Best way to implement battery backup and charger circuit?

Thread Starter

summersab

Joined Apr 8, 2010
152
I have a number of project that I would like to make available in the event of a power outage. None of them are especially power-hungry, but some are sensitive to voltage ranges and require a regulator (others do not). Let's take a RPi and a ESP8266 as examples. The Pi will work just fine from a Li-ion battery while the ESP needs to have a regulator to get it down to >3.6V. What is the proper way to hook up either board, a Li-ion charger, a Li-ion battery, and a regulator (for the ESP) so that the boards run from the battery when a charger is not present but run from the wall and allow the battery to properly charge? Do I simply hook up the board (plus regulator) and the battery in parallel to the charger, or is that unsafe? I always get a little nervous when messing with lithium batteries (or any rechargeable battery, for that matter - they're all a tad volatile).

Thanks!
 

Papabravo

Joined Feb 24, 2006
19,023
I'm a bit confused. What supply voltage are you trying to get down to 3.6V? A typical LI-Ion Battery works between about 3.0V and 2.7 Volts. Maybe we should be a bit more clear on exactly what your power supply arrangement looks like. Then you should spend some time at Battery University to educate your self on battery chemistry and charging methods. Having multiple supply sources is usually done with diodes.

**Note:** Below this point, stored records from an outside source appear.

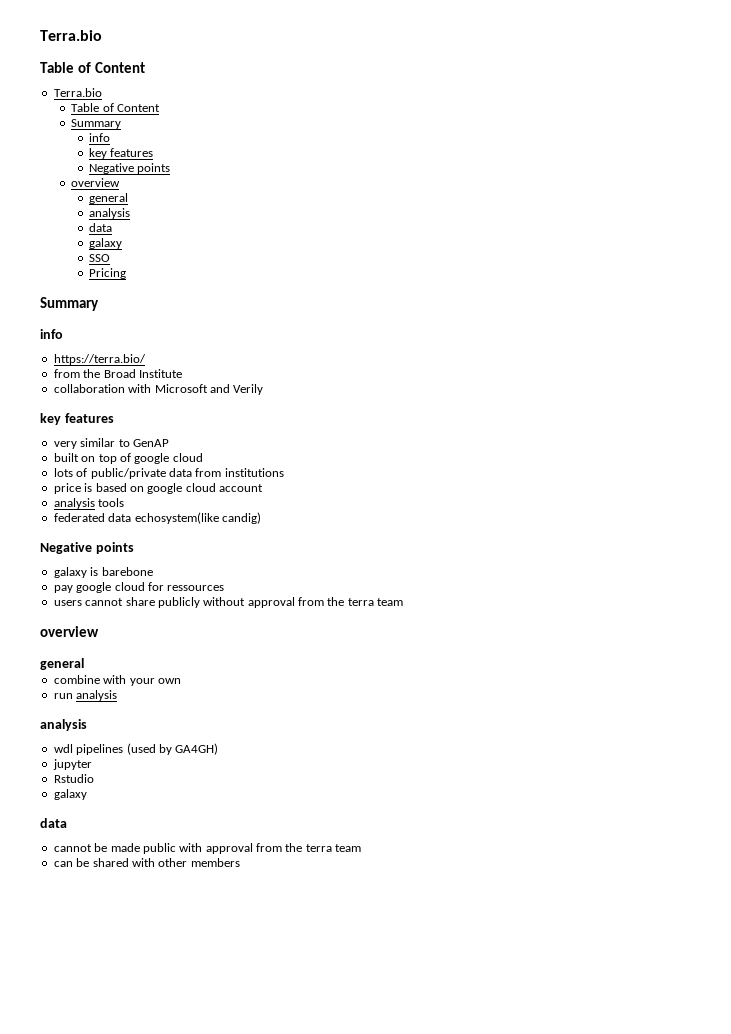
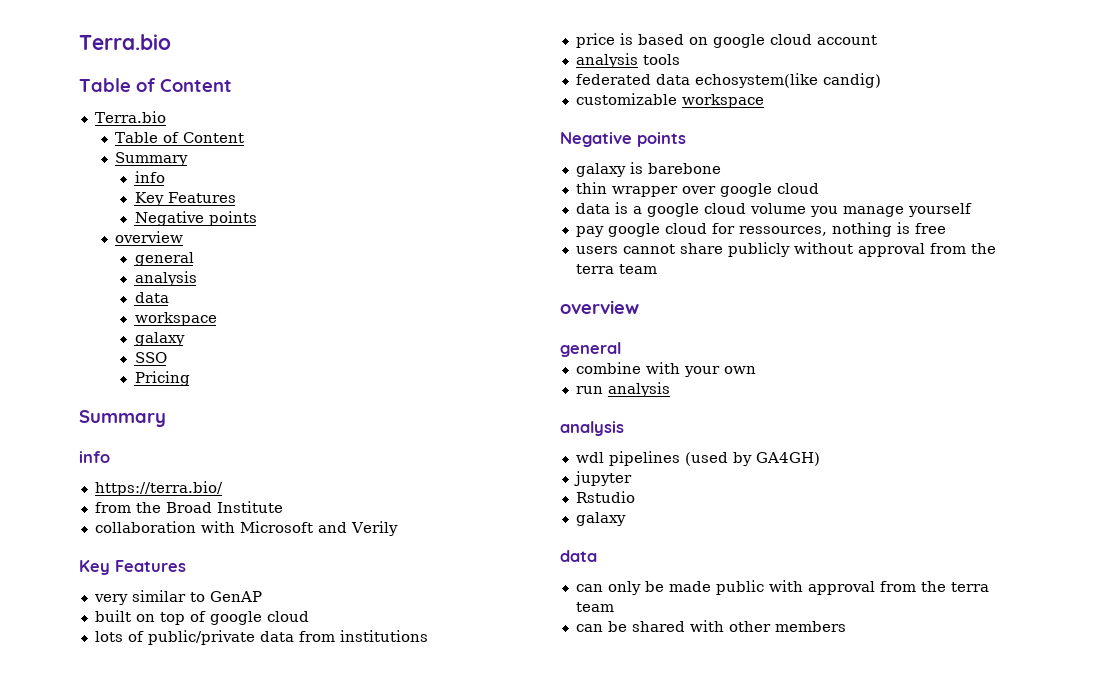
[88,148,154,159] key features -> [134,192,236,206] Key Features
(112, 227) none -> [134,312,217,326] // workspace
[40,413,114,425] key features -> [79,560,186,575] Key Features
(261, 518) none -> [575,93,764,108] // customizable workspace
(153, 571) none -> [575,182,819,197] [575,202,972,217] // thin wrapper over google cloud // data is a google cloud volume you manage yourself
[167,585,225,591] ressources -> [738,222,946,237] ressources, nothing is free
[53,844,92,852] cannot -> [575,581,641,595] can only

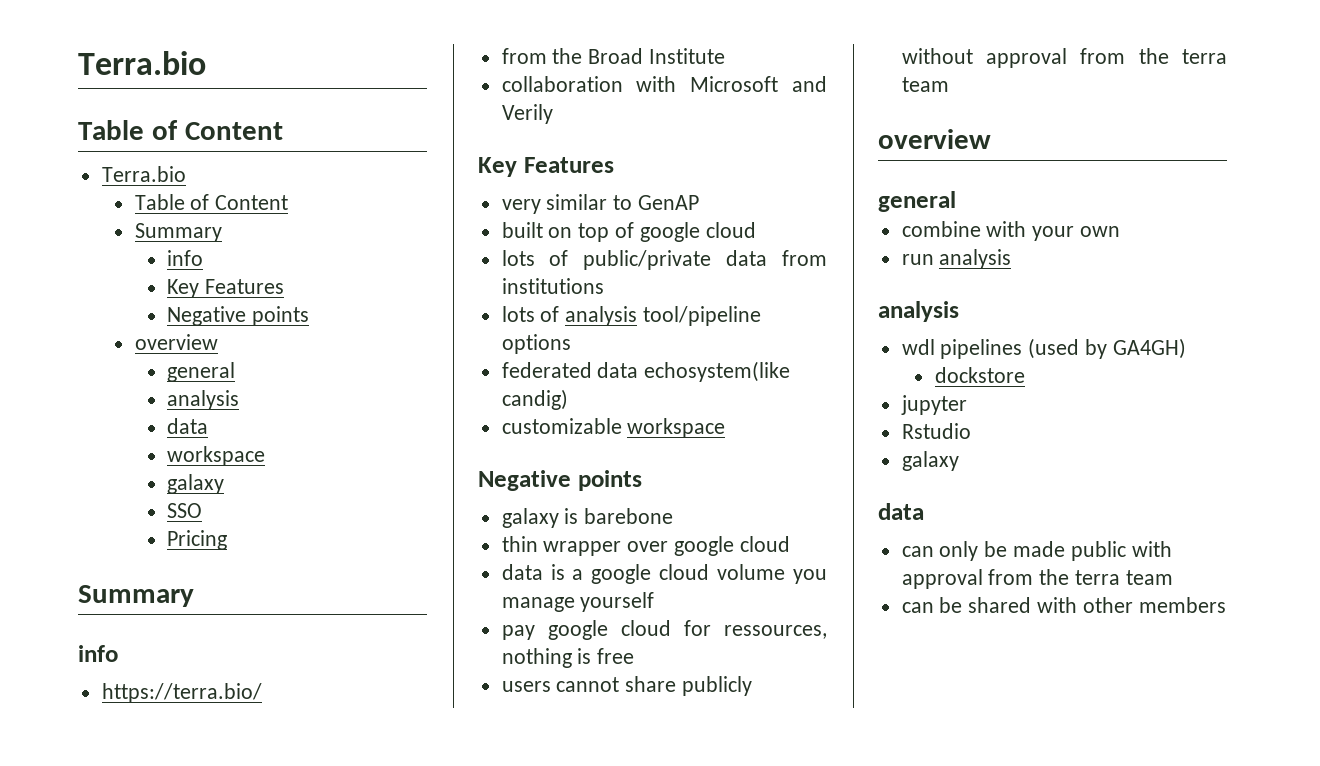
[575,33,877,48] [575,53,680,68] price is based on google cloud account // analysis tools -> [501,306,762,326] [501,334,571,354] lots of analysis tool/pipeline options
(820, 459) none -> [934,367,1025,383] // dockstore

http://batteryuniversity.com/
 

Thread Starter

summersab

Joined Apr 8, 2010
152
I had a feeling that diodes were going to be involved. Headed to Battery University, but I'm kinda confused about your comment that a Li-ion works from 3.0-2.7V. I'm definitely a novice with electronics, but I'm pretty sure that lithium cells are 3.7V nominal, 4.2V max, and 3.2/3.3V min (depending on the protection circuit). I know that much, at least.

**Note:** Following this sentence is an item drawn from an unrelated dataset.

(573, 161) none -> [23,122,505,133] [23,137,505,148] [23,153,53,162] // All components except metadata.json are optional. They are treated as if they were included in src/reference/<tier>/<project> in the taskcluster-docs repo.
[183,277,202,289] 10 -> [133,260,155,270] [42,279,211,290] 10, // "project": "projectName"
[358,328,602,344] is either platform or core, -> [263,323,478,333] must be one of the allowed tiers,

UPDATE: Looked at Battery University. It's definitely good material, but it's also pretty introductory and doesn't cover much circuitry (if any). I don't see any discussion of how to properly implement dual power sources with a battery as a secondary source.

UPDATE TO THE UPDATE: Okay, all I had to do was add the word "diode" to my Googling. Problem solved:
https://www.allaboutcircuits.com/projects/battery-backup-power-supplies/

D'oh!
 
Last edited:

Papabravo

Joined Feb 24, 2006
19,023
I had a feeling that diodes were going to be involved. Headed to Battery University, but I'm kinda confused about your comment that a Li-ion works from 3.0-2.7V. I'm definitely a novice with electronics, but I'm pretty sure that lithium cells are 3.7V nominal, 4.2V max, and 3.2/3.3V min (depending on the protection circuit). I know that much, at least.

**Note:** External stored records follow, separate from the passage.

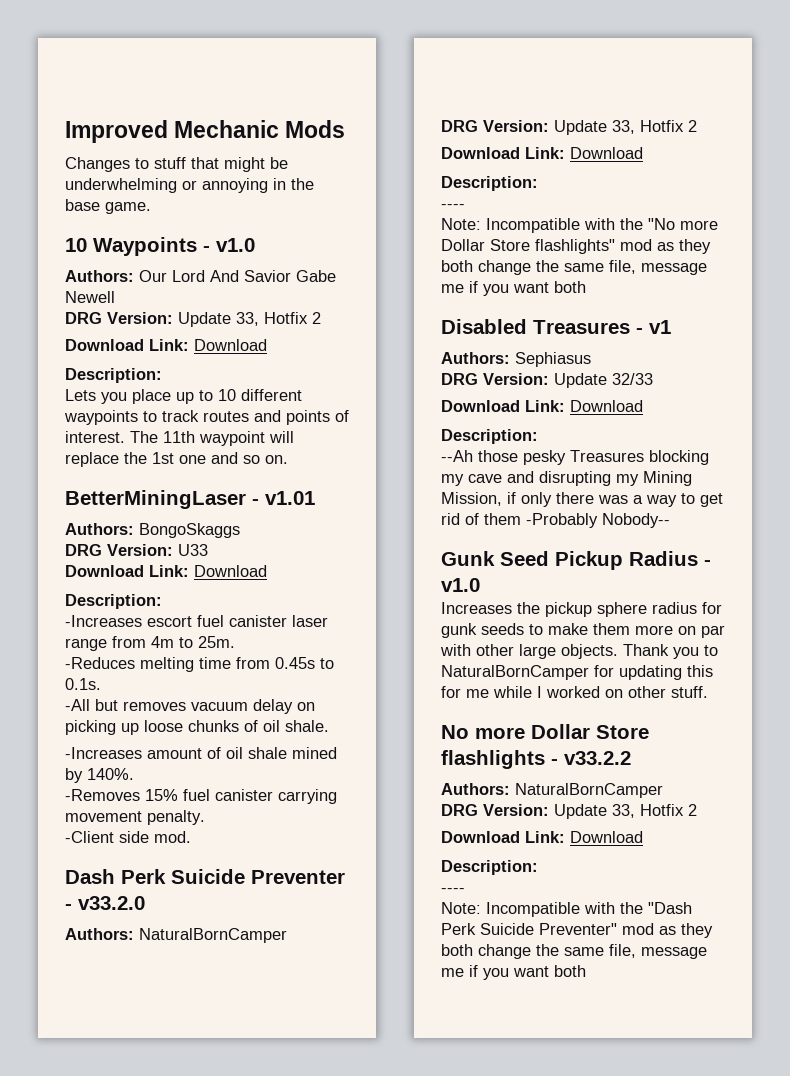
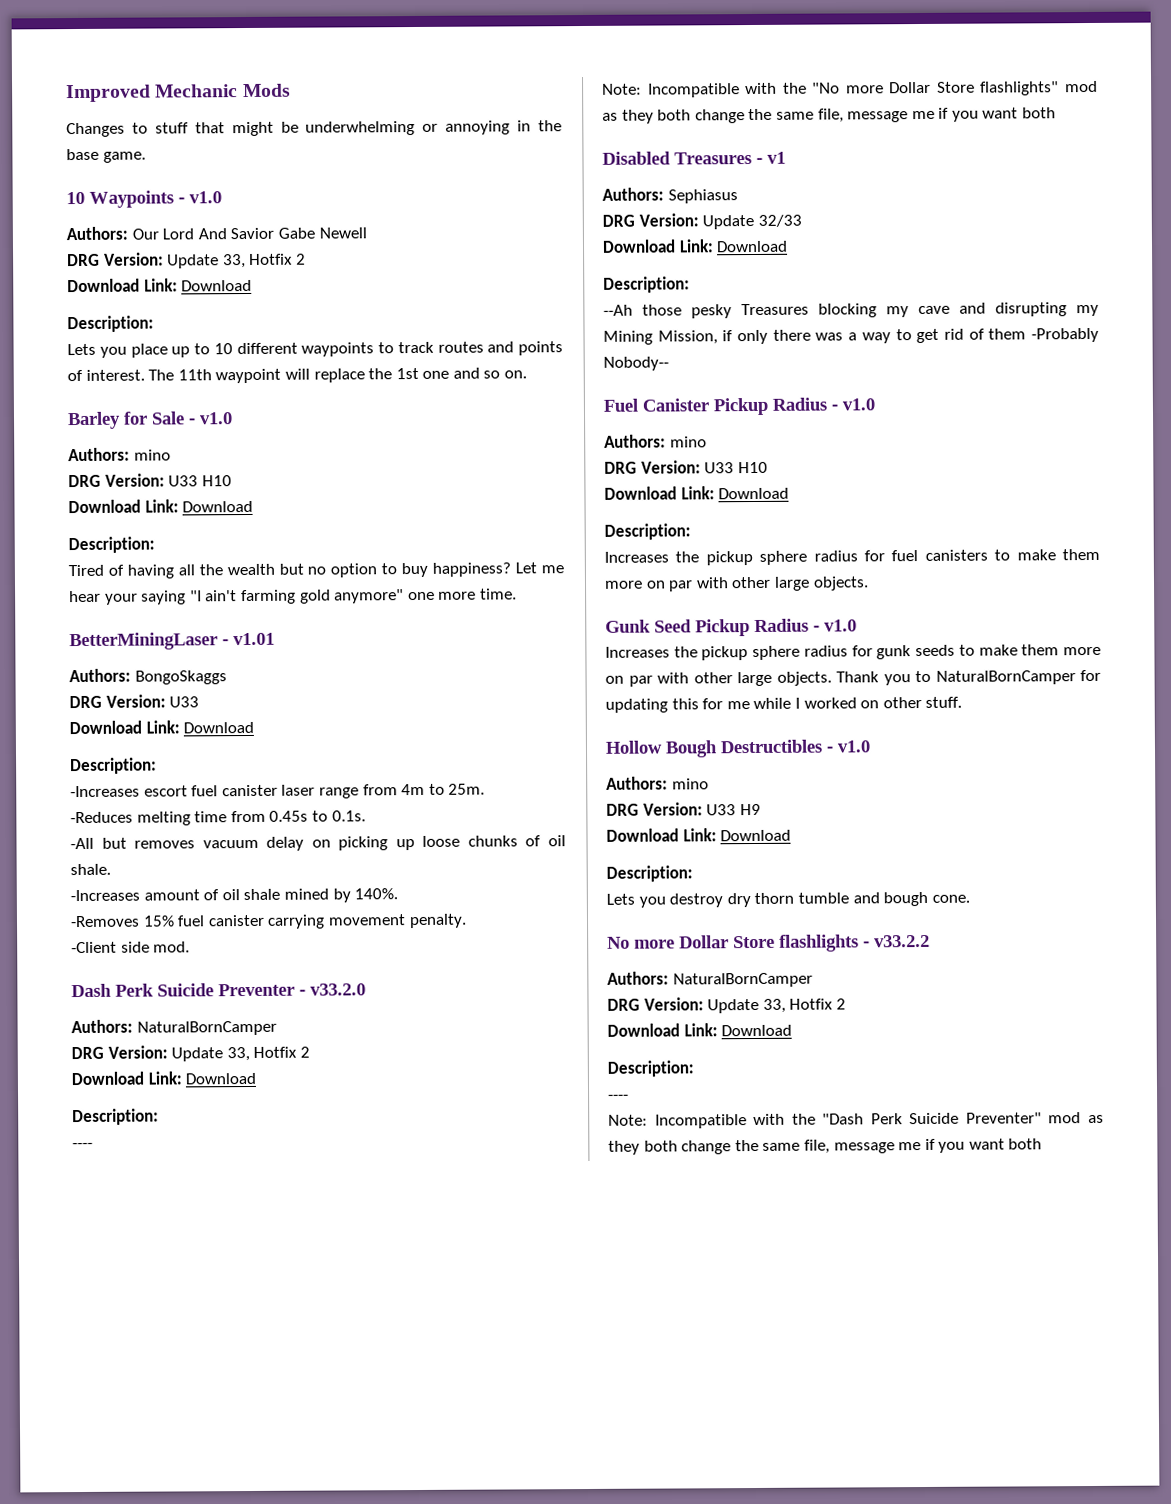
(288, 459) none -> [67,411,233,430] [68,447,171,462] [68,473,232,488] [68,499,254,514] [68,536,155,554] [68,562,564,579] [69,588,517,605] // Barley for Sale - v1.0 // Authors: mino // DRG Version: U33 H10 // Download Link: Download // Description: // Tired of having all the wealth but no option to buy happiness? Let me hear your saying "I ain't farming gold anymore" one more time.
(670, 520) none -> [603,397,875,416] [604,434,707,448] [604,460,768,474] [604,486,790,500] [604,523,691,540] [604,548,1100,566] [604,576,869,592] // Fuel Canister Pickup Radius - v1.0 // Authors: mino // DRG Version: U33 H10 // Download Link: Download // Description: // Increases the pickup sphere radius for fuel canisters to make them more on par with other large objects.
(708, 692) none -> [605,739,871,758] [606,776,709,790] [606,802,761,816] [606,828,792,842] [606,865,693,882] [606,891,970,908] // Hollow Bough Destructibles - v1.0 // Authors: mino // DRG Version: U33 H9 // Download Link: Download // Description: // Lets you destroy dry thorn tumble and bough cone.

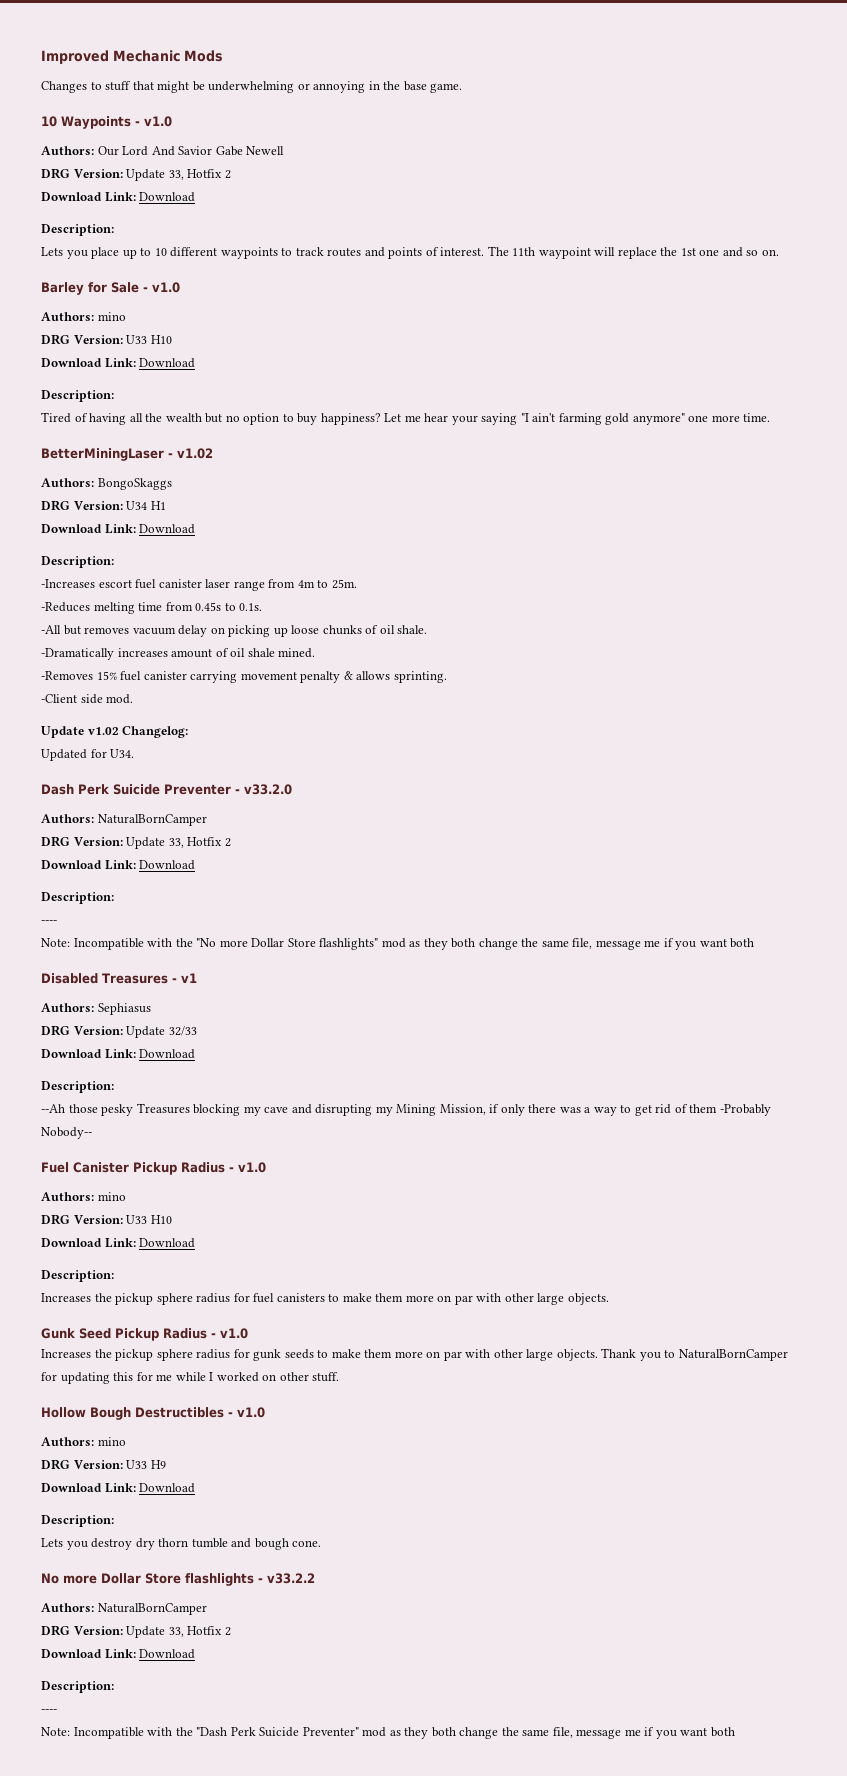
[233,632,275,646] v1.01 -> [177,448,213,459] v1.02
[169,696,200,708] U33 -> [126,501,166,510] U34 H1
[70,889,140,902] -Increases -> [41,648,168,660] -Dramatically increases
[283,888,399,903] mined by 140%. -> [278,648,316,658] mined.
[408,913,467,929] penalty. -> [300,671,447,683] penalty & allows sprinting.
(191, 947) none -> [41,726,189,738] [41,749,135,761] // Update v1.02 Changelog: // Updated for U34.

UPDATE: Looked at Battery University. It's definitely good material, but it's also pretty introductory and doesn't cover much circuitry (if any). I don't see any discussion of how to properly implement dual power sources with a battery as a secondary source.

UPDATE TO THE UPDATE: Okay, all I had to do was add the word "diode" to my Googling. Problem solved:
https://www.allaboutcircuits.com/projects/battery-backup-power-supplies/

D'oh!
You're right, I was remembering the conditions for the end of the discharge cycle. A fully charged LI-Ion cell is at 3.7V-4.2 but drops rather quickly at the beginning of the discharge cycle. The greater the demand the faster it drops.